No caso concreto, discute-se a incidência das referidas contribuições sobre os pagamentos efetuados com base na cláusula 46 da Convenção Coletiva de Trabalho 2002/2003, que estabelece:
"QUADRAGÉSIMA SEXTA - ABONO ÚNICO
Para os empregados ativos ou que estivessem afastados por doença, acidente de trabalho e licença-maternidade, em 31.08.2002, será concedido um abono único na vigência da convenção Coletiva de Trabalho 2002/2003, no valor de R$ 1.200,00 (um mil e duzentos reais) a ser pago até 10 (dez) dias úteis da data da assinatura da convenção coletiva.
PARÁGRAFO PRIMEIRO
Ao empregado afastado do trabalho por auxílio-doença previdenciário ou auxílio-doença acidentário, que faz jus à complementação salarial conforme disposto na Cláusula "Complementação de Auxílio-Doença Previdenciário e Auxílio-Doença Acidentário" da Convenção Coletiva de Trabalho 2001/2002, será devido o pagamento do abono único. Ao empregado afastado e que não faça jus à complementação salarial, prevista na Clausula Vigésima Sexta desta Convenção Coletiva do Trabalho, será devido o pagamento do abono único quando do seu retorno ao trabalho, se na vigência da Convenção Coletiva de Trabalho 2002/2003.
PARÁGRAFO SEGUNDO
Faz jus, ainda, ao abono único, a ser pago no prazo de 10 (dez) dias úteis da data do recebimento, pelo banco, de sua solicitação, por escrito, o empregado dispensado sem justa causa a partir de 02.08.2002"

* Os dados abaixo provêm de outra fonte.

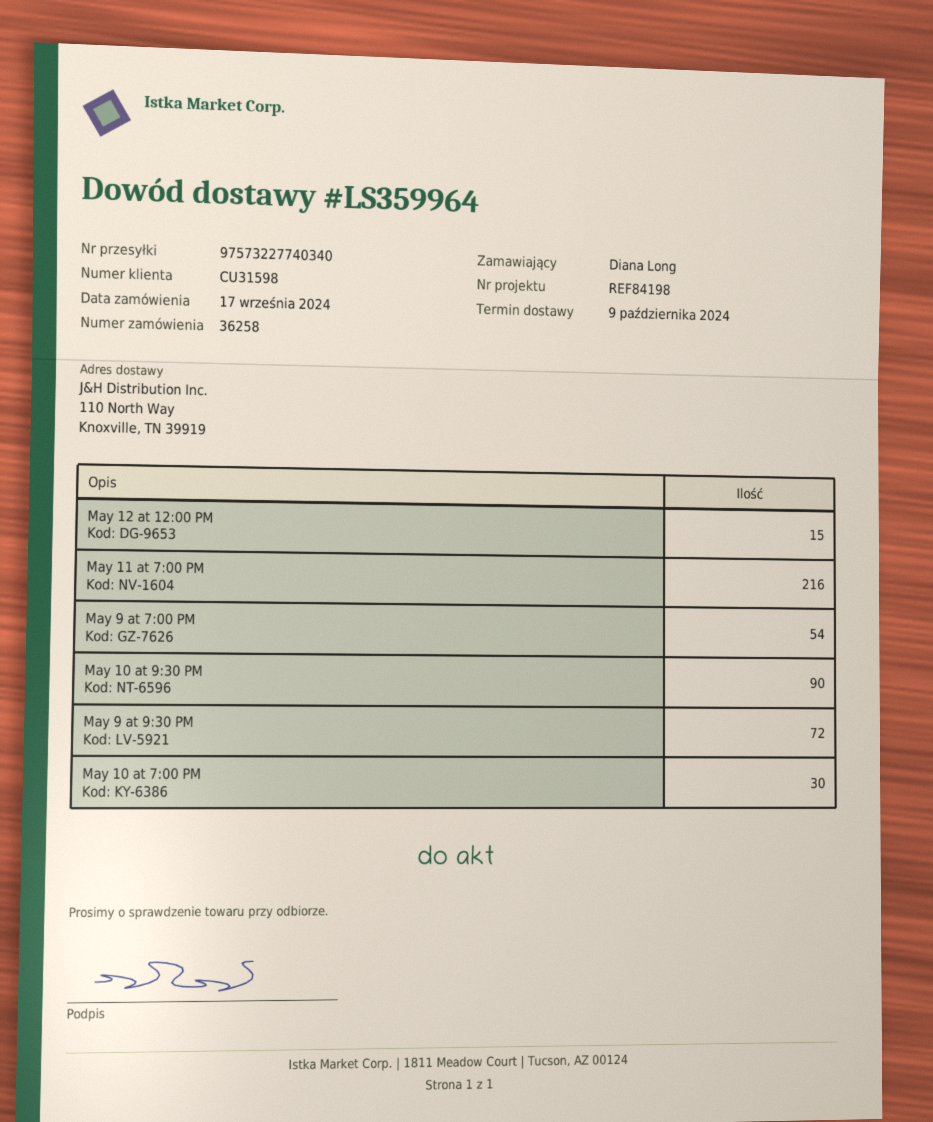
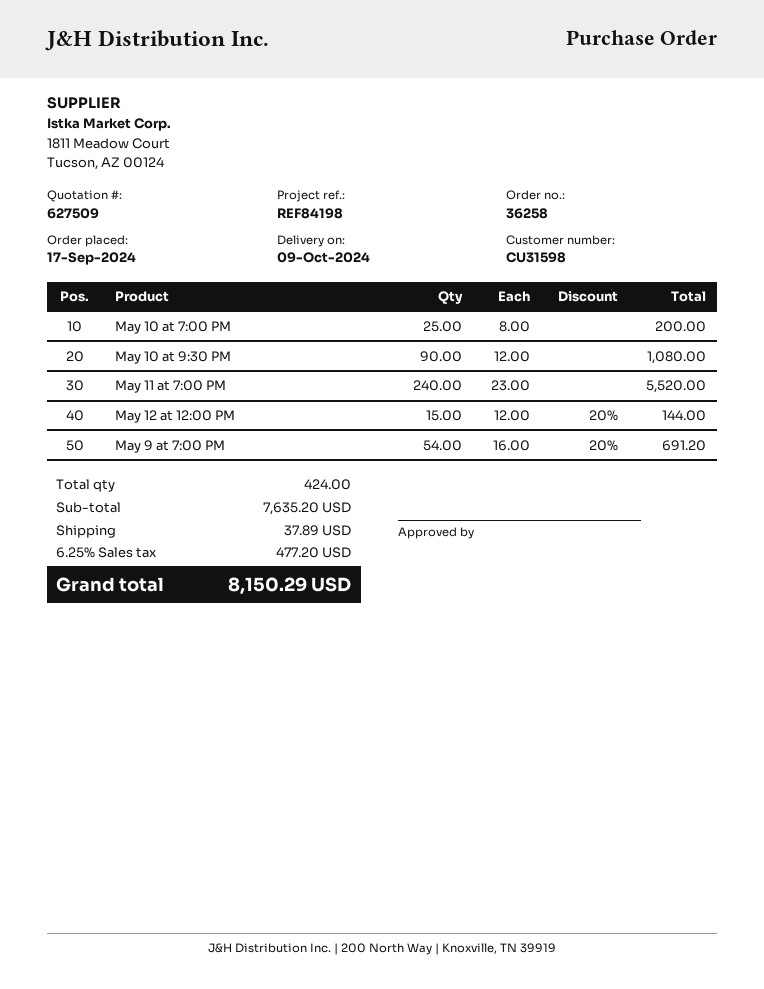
May 11 at 7:00 PM: 216 -> 240
May 9 at 9:30 PM: 72 -> none
May 10 at 7:00 PM: 30 -> 25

Ora, considerando a disposição contida no art. 28, § 9º, 'e', item 7, da Lei 8.212/91, é possível concluir que o referido abono não integra a base de cálculo do salário de contribuição, já que o seu pagamento não é habitual - observe-se que, na hipótese, a previsão de pagamento é única, o que revela a eventualidade da verba -, e não tem vinculação ao salário - note-se que, no caso, o benefício tem valor fixo para todos os empregados e não representa contraprestação por serviços, tendo em vista a possibilidade dos empregados afastados do trabalho também receberem a importância. Nesse contexto, é indevida a incidência da contribuição previdenciária sobre as importâncias recebidas a título de "abono único" previstas na cláusula acima referida.

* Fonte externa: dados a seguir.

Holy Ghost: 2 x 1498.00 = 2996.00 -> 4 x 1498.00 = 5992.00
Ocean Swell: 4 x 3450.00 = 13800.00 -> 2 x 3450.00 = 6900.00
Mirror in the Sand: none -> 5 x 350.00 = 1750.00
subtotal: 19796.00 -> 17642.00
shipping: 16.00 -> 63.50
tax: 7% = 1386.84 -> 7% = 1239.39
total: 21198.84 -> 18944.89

Com efeito, as mesmas considerações são válidas para as contribuições ao FGTS, cuja legislação de regência estabelece que:
"Art. 15. Para os fins previstos nesta lei, todos os empregadores ficam obrigados a depositar, até o dia 7 (sete) de cada mês, em conta bancária vinculada, a importância correspondente a 8 (oito) por cento da remuneração paga ou devida, no mês anterior, a cada trabalhador, incluídas na remuneração as parcelas de que tratam os arts. 457 e e a gratificação de Natal a que se refere a Lei nº 4.090, de 13 de julho de 1962, com as modificações da Lei nº 4.749, de 12 de agosto de 1965.
(...)
§ 6º Não se incluem na remuneração, para os fins desta Lei, as parcelas elencadas no § 9º do art. 28 da Lei 8.212, de 24 de julho de 1991. (Incluído pela Lei nº 9.711, de 1998)"
Não foi esse o entendimento adotado pelo acórdão recorrido, que deve, portanto, ser reformado.
3. Diante do exposto, dou provimento ao recurso especial para restabelecer a sentença, divergindo do relator. É o voto.